Association - the ability to connect a sound with its physical reality.
In addition, there are certain linguistic constructs that are related to communication behavior that must also be learned by the child. These include learning the elements and rules for combining sound elements, learning the vocabulary (lexicon) of the language, learning ways in which words are assembled to produce grammatically correct sequences, and learning the meaning of words as a function of the context within which they are used.
Children with normal hearing develop speech and language in predictable stages. While there may be variation in the times of onset, and length of time of each of these stages, they are always present. Should this pattern not develop normally, the child may face a lifelong communication handicap.
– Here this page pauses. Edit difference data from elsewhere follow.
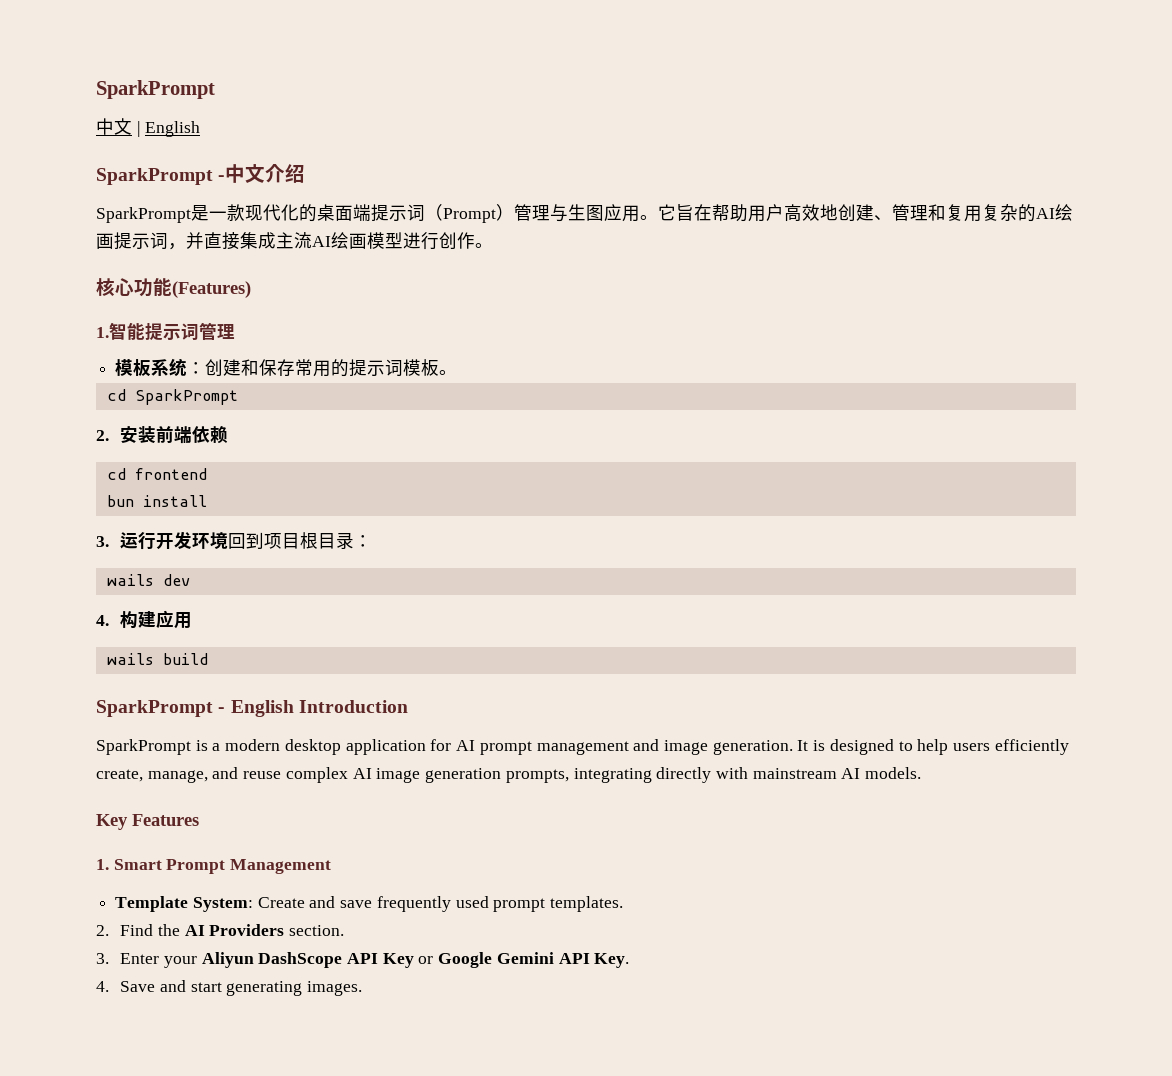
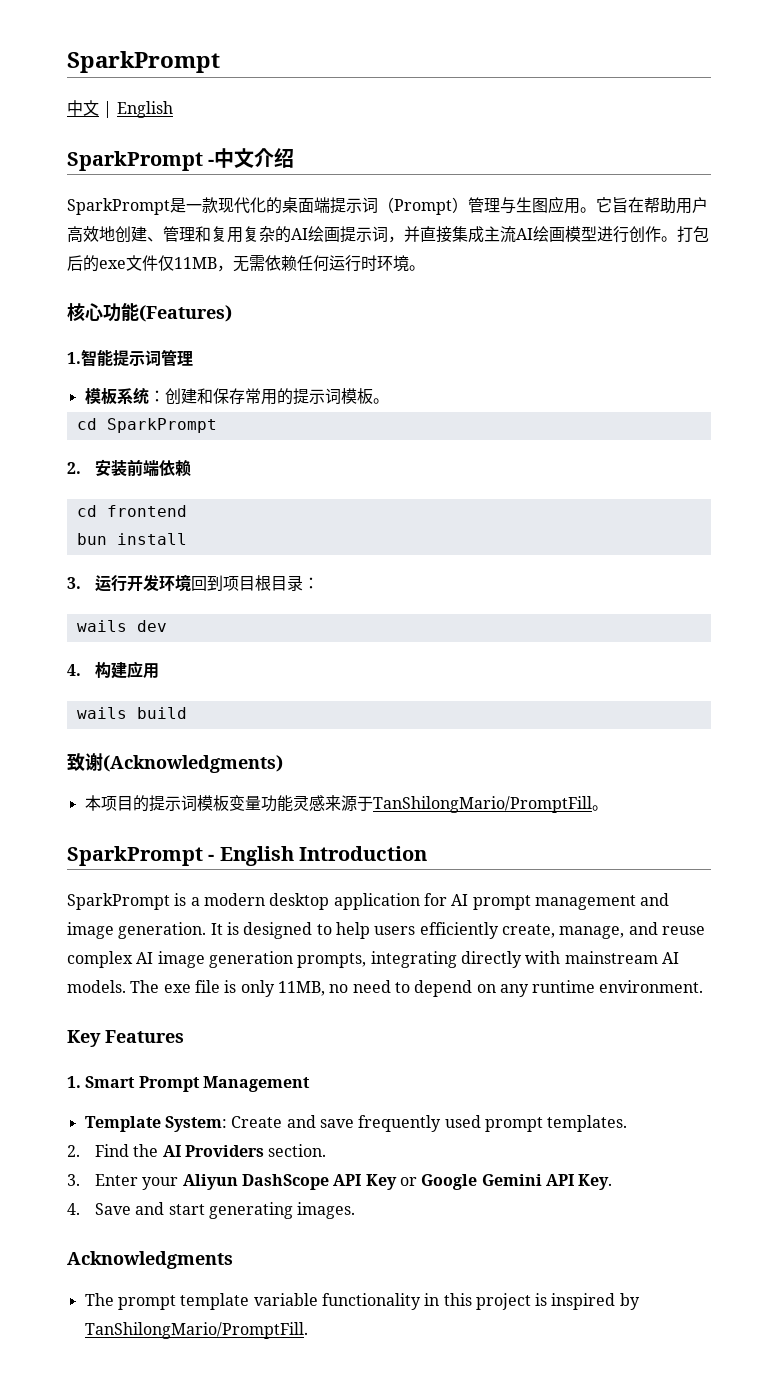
+ 打包后的exe文件仅11MB，无需依赖任何运行时环境。
+ 致谢(Acknowledgments)
+ 本项目的提示词模板变量功能灵感来源于TanShilongMario/PromptFill。
+ The exe file is only 11MB, no need to depend on any runtime environment.
+ Acknowledgments
+ The prompt template variable functionality in this project is inspired by TanShilongMario/PromptFill.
Normal hearing is crucial for this development and thus deviation from this pattern of development is often a sign that the child has a hearing loss.
During the first year
0-1 month (newborn stage): Reflexive behavior, suck-swallow patterns, nondifferentiated crying, vegetative sounds
2-3 months (cooing stage): Definite stop and start to oral movement
4-6 months (babbling): Greater independent control of tongue, prolonged strings of sounds, experiments with sounds, sound play (da, ma, di, du.....).
6-10 months (reduplication babbling): Repetetive syllable production, increased lip control, incompletely formed plosives (p,b,t,d) and nasals.
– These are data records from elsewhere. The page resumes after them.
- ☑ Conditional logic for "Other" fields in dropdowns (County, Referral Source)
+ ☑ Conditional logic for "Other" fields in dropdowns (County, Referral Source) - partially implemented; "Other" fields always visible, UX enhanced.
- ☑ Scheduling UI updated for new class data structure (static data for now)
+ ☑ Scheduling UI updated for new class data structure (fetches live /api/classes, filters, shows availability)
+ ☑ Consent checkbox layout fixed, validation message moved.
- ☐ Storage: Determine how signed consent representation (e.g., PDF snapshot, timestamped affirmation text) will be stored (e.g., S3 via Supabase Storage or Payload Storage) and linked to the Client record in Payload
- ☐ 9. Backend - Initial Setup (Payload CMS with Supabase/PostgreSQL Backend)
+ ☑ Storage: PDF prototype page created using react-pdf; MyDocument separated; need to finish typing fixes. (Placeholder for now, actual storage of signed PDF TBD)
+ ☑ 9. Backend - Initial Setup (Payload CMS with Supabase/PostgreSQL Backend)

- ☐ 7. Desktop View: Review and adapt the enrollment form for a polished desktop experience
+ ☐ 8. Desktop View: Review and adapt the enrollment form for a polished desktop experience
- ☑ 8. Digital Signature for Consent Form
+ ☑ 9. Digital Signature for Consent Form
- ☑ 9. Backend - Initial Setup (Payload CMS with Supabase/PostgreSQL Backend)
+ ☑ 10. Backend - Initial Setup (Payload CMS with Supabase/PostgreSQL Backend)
11-14 months (first words, usually nouns): elevates tongue tip, complex babbling, intonational patterns.
After the first year
18 months: Vocabulary of 20-100 words including nouns and verbs and other parts of speech. Single word sentences.
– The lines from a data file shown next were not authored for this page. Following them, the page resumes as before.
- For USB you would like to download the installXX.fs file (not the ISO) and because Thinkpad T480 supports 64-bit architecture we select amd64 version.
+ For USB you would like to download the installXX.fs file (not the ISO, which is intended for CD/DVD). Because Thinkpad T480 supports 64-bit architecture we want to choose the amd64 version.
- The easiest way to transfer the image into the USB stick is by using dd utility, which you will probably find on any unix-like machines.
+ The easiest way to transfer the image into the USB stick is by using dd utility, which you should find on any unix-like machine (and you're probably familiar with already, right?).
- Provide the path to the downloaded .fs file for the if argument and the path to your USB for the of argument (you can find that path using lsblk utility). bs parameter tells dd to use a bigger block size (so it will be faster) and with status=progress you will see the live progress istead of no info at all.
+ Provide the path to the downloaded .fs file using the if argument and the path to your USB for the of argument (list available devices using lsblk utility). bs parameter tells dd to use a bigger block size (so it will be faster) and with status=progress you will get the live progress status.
24 months: Vocabulary has grown to 200-300 words, including nouns, verbs and other parts of speech. Two words sentences.
36 months: Vocabulary has grown to 900 words including nouns, verbs, pronouns and adjectives. Three word sentences. About 90% of the childs speech is intelligible.
48 months: Vocabulary is now at about 1500 words.
Hearing impairments in children may, as in adults, be of peripheral or central origin. If peripheral, they may be conductive or sensorineural in nature. The severity of loss may range from mild to profound. The development of language depends on the age of onset of hearing loss. Those children born with a hearing loss will have a much more severe communication handicap that a child whose hearing loss occurred after language acquisition. Similarly, the adult whose hearing is suddenly lost (e.g. by ototoxicity) will not suffer the same handicap as the child whose language abilities are not fully developed.
Pre-lingual hearing loss has a profound effect on acquisition of language. Hearing loss that occurs in children or adults after language has developed results in a loss or deterioration in language performance. This shows up in the following ways:
Articulation: this is characterized by nasal emission of sound, confusion over voiced and voiceless sound, substitution of consonants, omission of consonant clusters, increasing duration of sound.
Voice: this is characterized by hypernasality, monopitch, and monoloudness
Language: this is characterized by dropping of certain grammatical classes of words (e.g. articles, prepositions, conjunctions), changing of certain inflectional endings (e.g. dropping the possessive or plural "s"), dropping the past tense "t" or "d", using less complex sentence construction, reducing the overall amount of language behavior.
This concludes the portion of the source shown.